Even if it is features alone though, I would expect a major involvement of education and self-fulfilling expectations: take a starting state where there is no correlation between facial features and math aptitude. Everyone would have their own beliefs about what faces are good at math (humans always see patterns). Some of those beliefs would happen to be similar, so people with certain features would be steered more toward math. As time passes, the bias becomes more legitimate and more self-perpetuating. The end result is a socially-imposed link between particular visible traits and ability in math.

You don't need to install an app, if you do the right pattern of clicks you can download it. But here is an ungated preprint (wasn't available when I first downloaded the paper): http://www.ereuben.net/research/StereotypesWomensCareer.pdf

They could indeed be observing that "asians are good at math" stereotypes are a useful predictor, the study doesn't really give enough info to determine that one way or the other.

"This gene causes this $complex_behavior" is practically modern phrenology. These types of studies are questionable and controversial. Not to mention unethical behaviors are often cultural constructs that in one culture is fine (being gay in the US) and another considered unethical (being gay in Russia.)

Not too long ago many scientists, including HN's beloved Nikola Tesla, were loudly advocating for further and deeper eugenics laws because "obviously" the negro or the Jew was a sub-human. We're still seeing some of this today with "genetics" replacing "characteristics."
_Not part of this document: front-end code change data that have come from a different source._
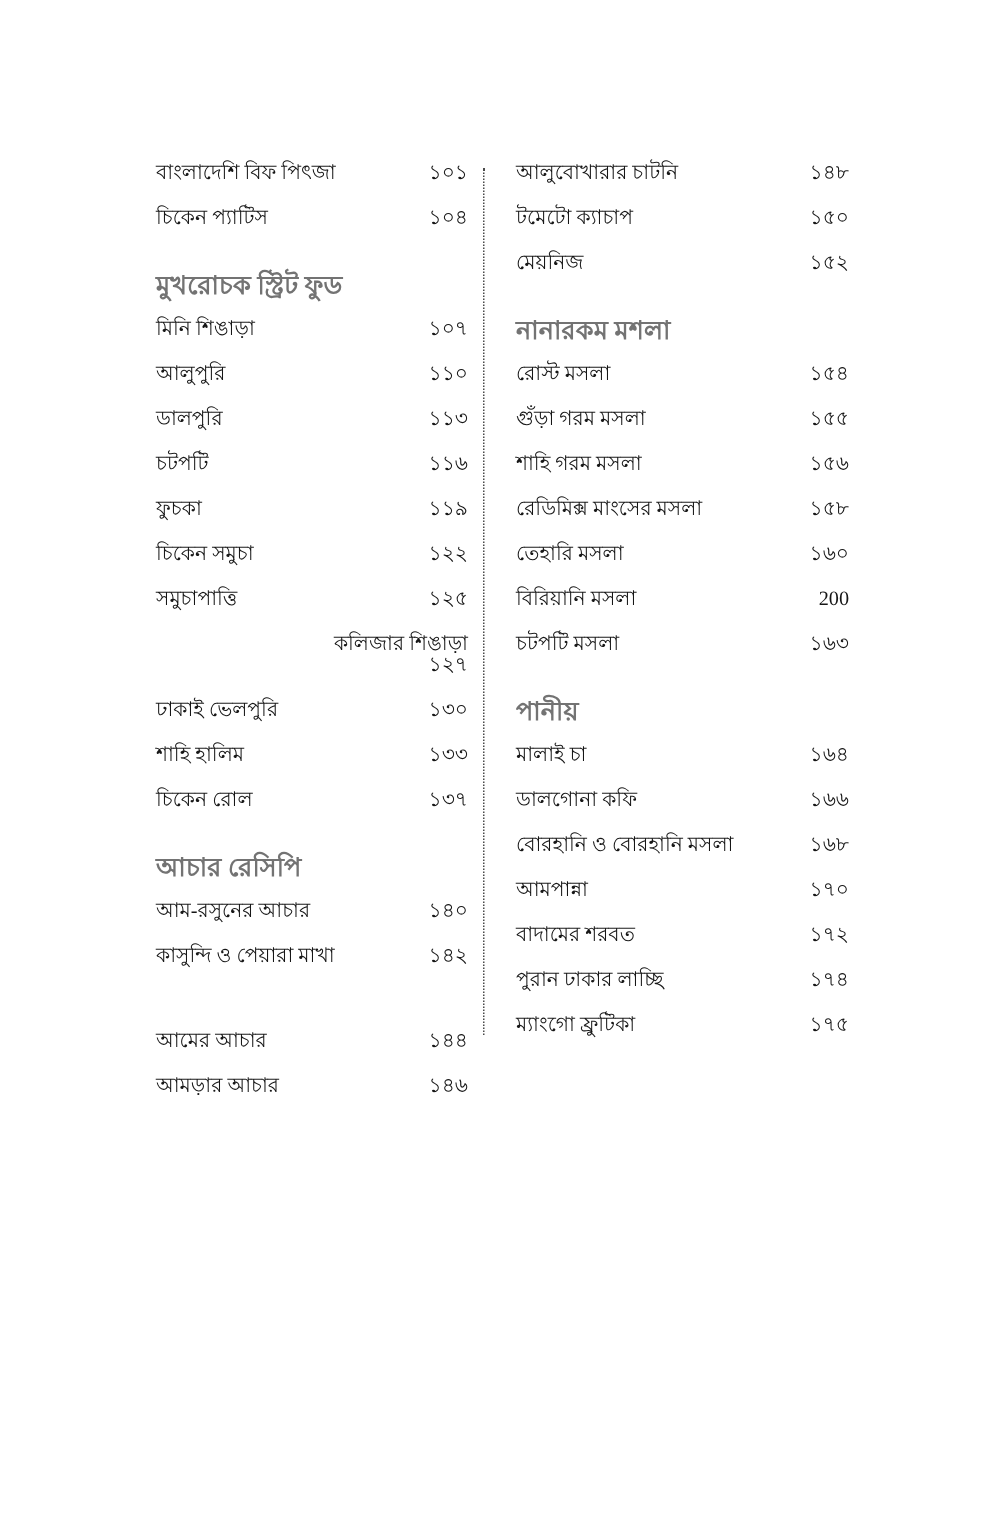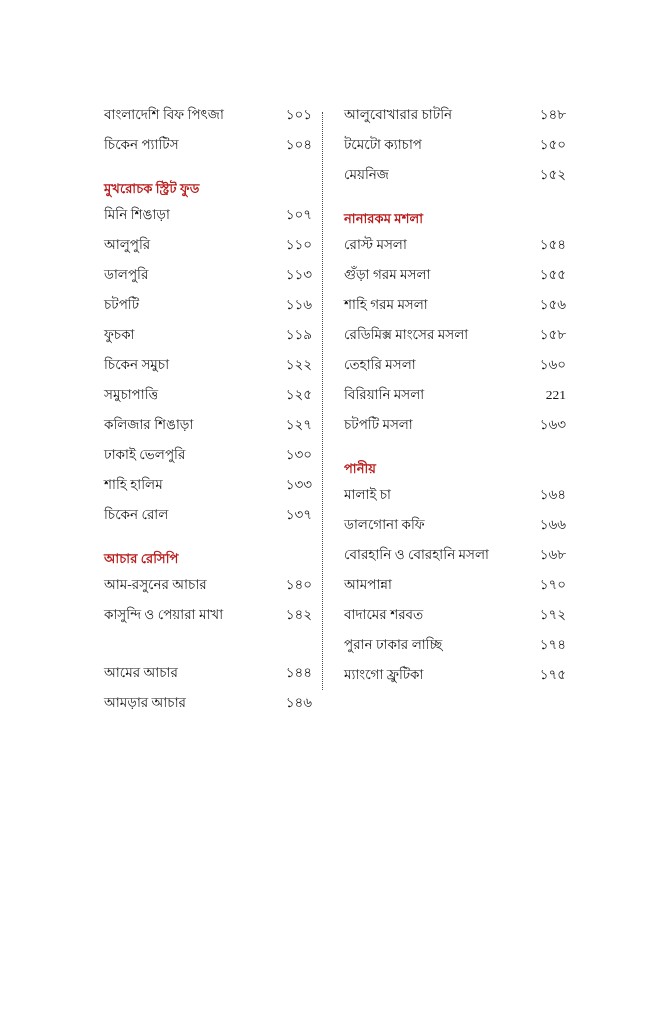--- a/index.html
+++ b/index.html
@@ -41,9 +41,9 @@
   }
 
   .section-heading {
-    color: #b91c1c;
+    color: #737373;
     font-weight: bold;
-    font-size: 13px;
+    font-size: 17px;
     line-height: 1;
     letter-spacing: 0.1px;
     white-space: nowrap;

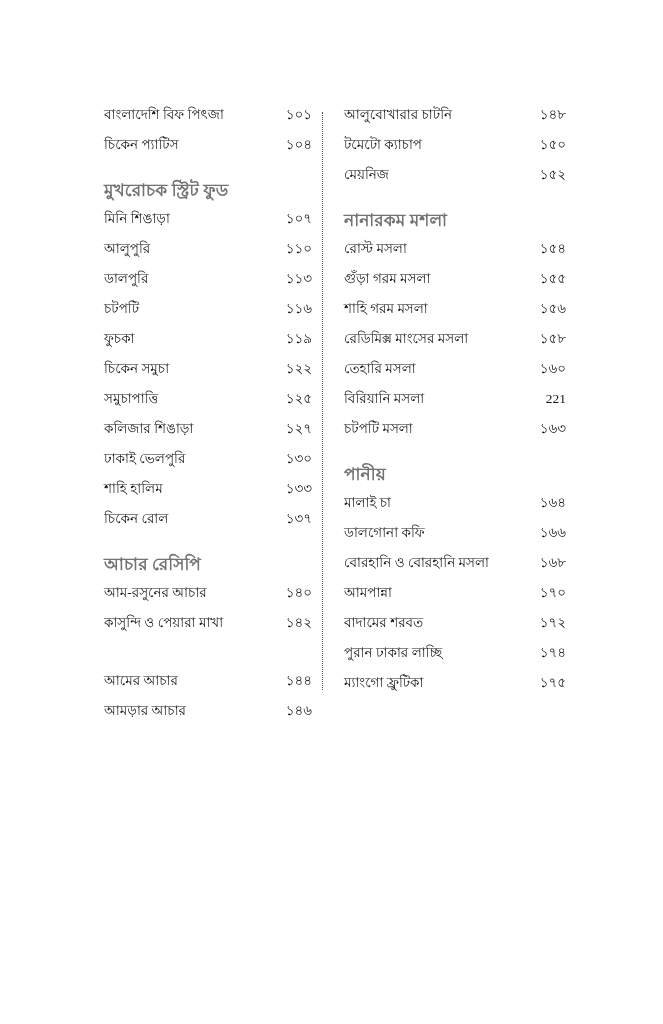--- a/index.html
+++ b/index.html
@@ -190,7 +190,7 @@
       </div>
       <div class="entry" style="margin-bottom: 16.5px;">
         <span class="entry-title">বিরিয়ানি মসলা</span>
-        <span class="entry-page">221</span>
+        <span class="entry-page">200</span>
       </div>
       <div class="entry" style="margin-bottom: 16.5px;">
         <span class="entry-title">চটপটি মসলা</span>

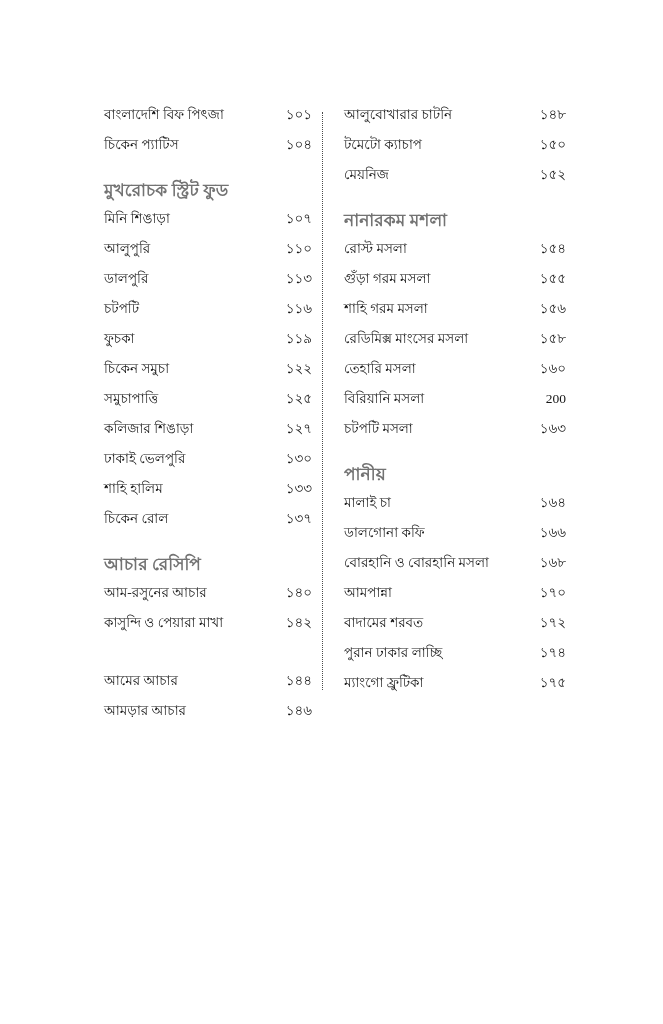--- a/index.html
+++ b/index.html
@@ -117,7 +117,7 @@
         <span class="entry-title">সমুচাপাত্তি</span>
         <span class="entry-page">১২৫</span>
       </div>
-      <div class="entry" style="margin-bottom: 16.5px;">
+      <div class="entry" style="margin-bottom: 16.5px; flex-direction: column;">
         <span class="entry-title">কলিজার শিঙাড়া</span>
         <span class="entry-page">১২৭</span>
       </div>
>"As sex differences in facial structure, generally, are at least partially due to increased testosterone concentrations in boys, testosterone likely plays a role in determining facial WHR, specifically, as well."

This is more academia-led "War on Boys." This kid has extra testosterone? He must be a rapist or a murderer. Shame the "rational scientific" crowd never seems to show skepticism at truly questionable research because it was published somewhere, so it must be true!

I think you're taking down a strawman amalgam of misconceptions that few people, if any, actually believe all at once.